● **Try it**
In the records that come next, find every line with "supported". Return those lines.
━━━ Record set ━━━
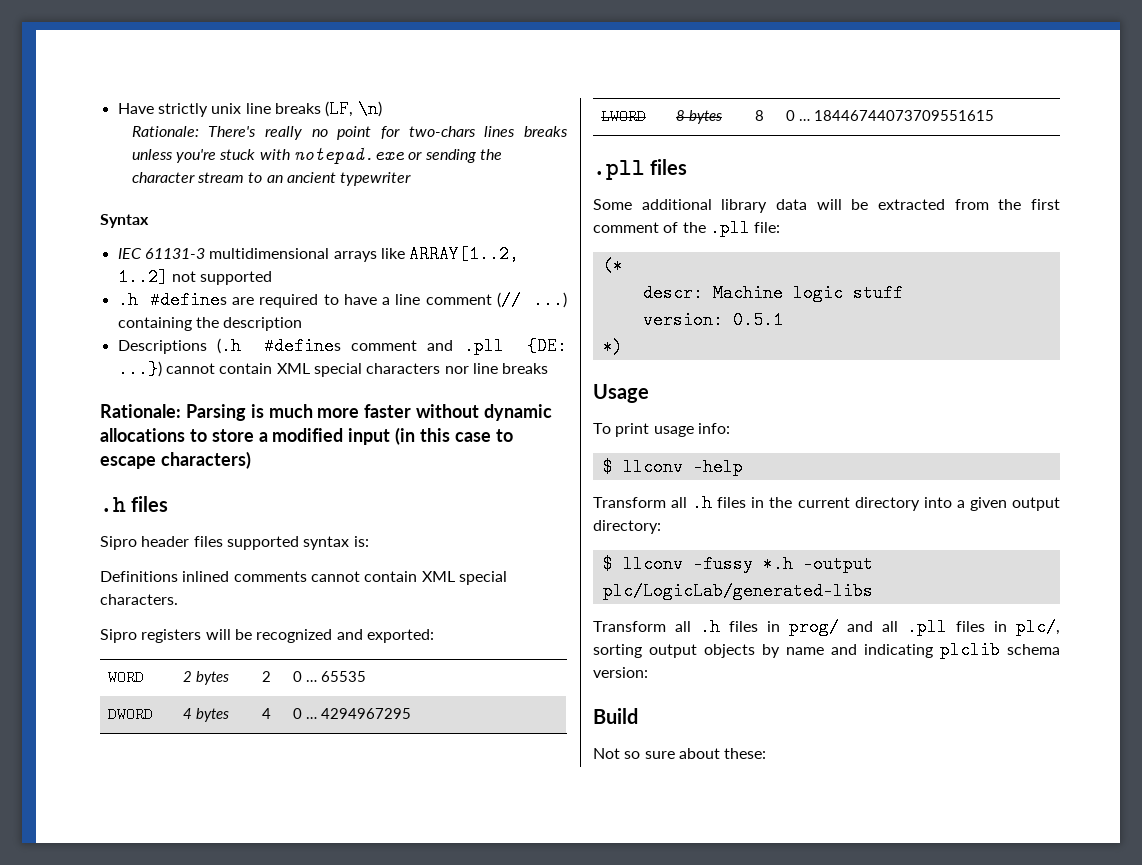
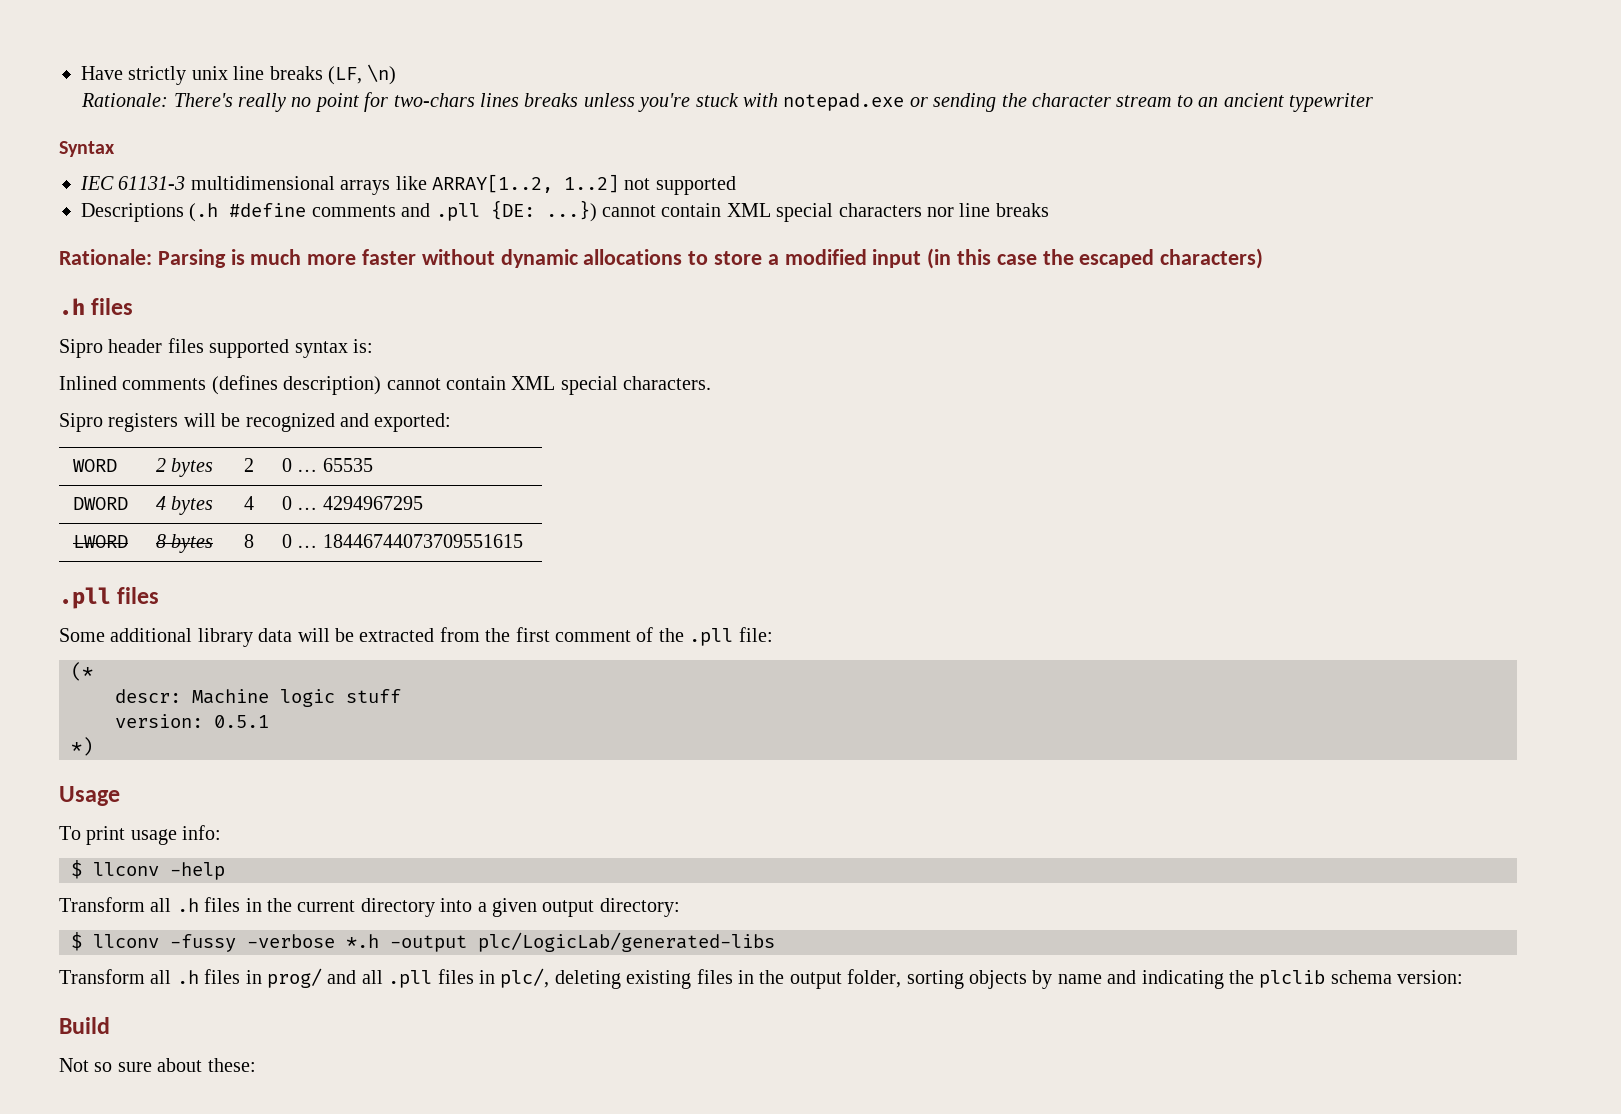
[117,291,567,309] [117,317,303,331] // .h #defines are required to have a line comment (// ...) containing the description -> (736, 185) none
[264,337,418,355] #defines comment -> [229,203,396,217] #define comments
[495,429,513,442] [100,456,156,469] to escape -> [1042,249,1155,268] the escaped
[100,571,307,582] Definitions inlined comments -> [59,375,382,395] Inlined comments (defines description)
(753, 564) none -> [247,934,335,948] -verbose
[593,644,697,658] sorting output -> [554,969,964,989] deleting existing files in the output folder, sorting
(933, 651) none -> [1229,970,1254,984] the

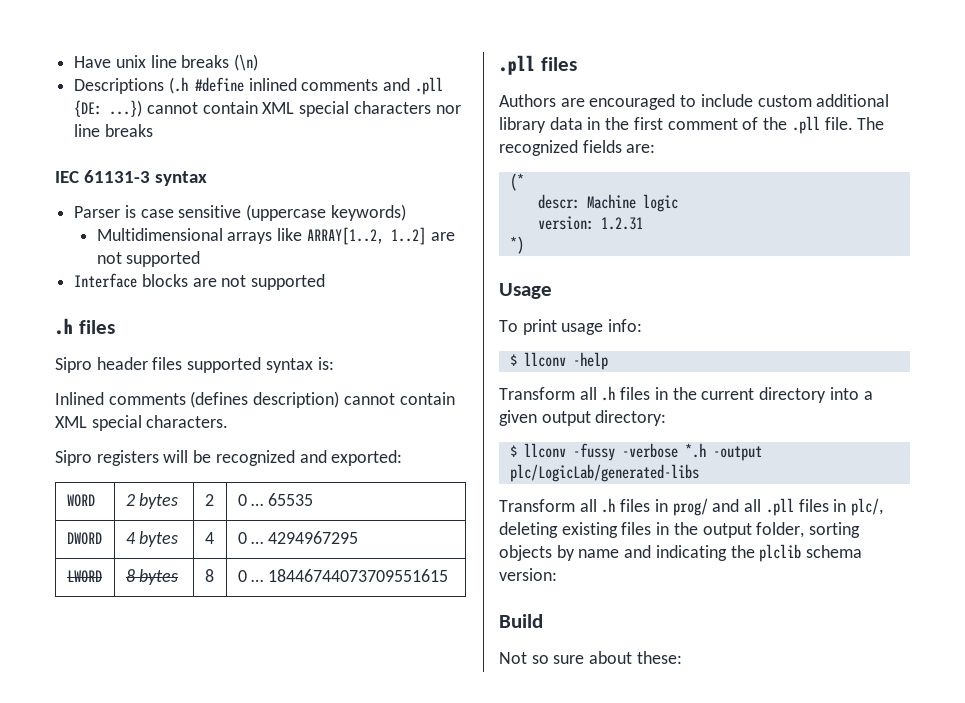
[128,66,187,85] strictly -> (112, 62) none
[328,64,397,85] [81,92,1374,112] [59,141,115,157] [80,174,736,195] (LF, \n) // Rationale: There's really no point for two-chars lines breaks unless you're stuck with notepad.exe or sending the character stream to an ancient typewriter // Syntax // IEC 61131-3 multidimensional arrays like ARRAY[1..2, 1..2] not supported -> [234,54,259,71] (\n)
(307, 210) none -> [248,78,297,91] inlined
[59,248,1264,269] Rationale: Parsing is much more faster without dynamic allocations to store a modified input (in this case the escaped characters) -> [55,170,208,186] [74,204,406,221] [96,227,455,245] [96,251,201,267] [74,273,326,290] IEC 61131-3 syntax // Parser is case sensitive (uppercase keywords) // Multidimensional arrays like ARRAY[1..2, 1..2] are not supported // Interface blocks are not supported
[59,627,480,647] Some additional library data will be extracted from -> [499,94,890,110] [499,117,601,133] Authors are encouraged to include custom additional library data in
[738,627,773,642] file: -> [824,117,885,130] [499,140,656,156] file. The recognized fields are:
[346,689,401,703] [115,714,269,728] stuff // version: 0.5.1 -> [537,216,643,230] // version: 1.2.31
━━━
● **Result of the task**
[328,64,397,85] [81,92,1374,112] [59,141,115,157] [80,174,736,195] (LF, \n) // Rationale: There's really no point for two-chars lines breaks unless you're stuck with notepad.exe or sending the character stream to an ancient typewriter // Syntax // IEC 61131-3 multidimensional arrays like ARRAY[1..2, 1..2] not supported -> [234,54,259,71] (\n)
[59,248,1264,269] Rationale: Parsing is much more faster without dynamic allocations to store a modified input (in this case the escaped characters) -> [55,170,208,186] [74,204,406,221] [96,227,455,245] [96,251,201,267] [74,273,326,290] IEC 61131-3 syntax // Parser is case sensitive (uppercase keywords) // Multidimensional arrays like ARRAY[1..2, 1..2] are not supported // Interface blocks are not supported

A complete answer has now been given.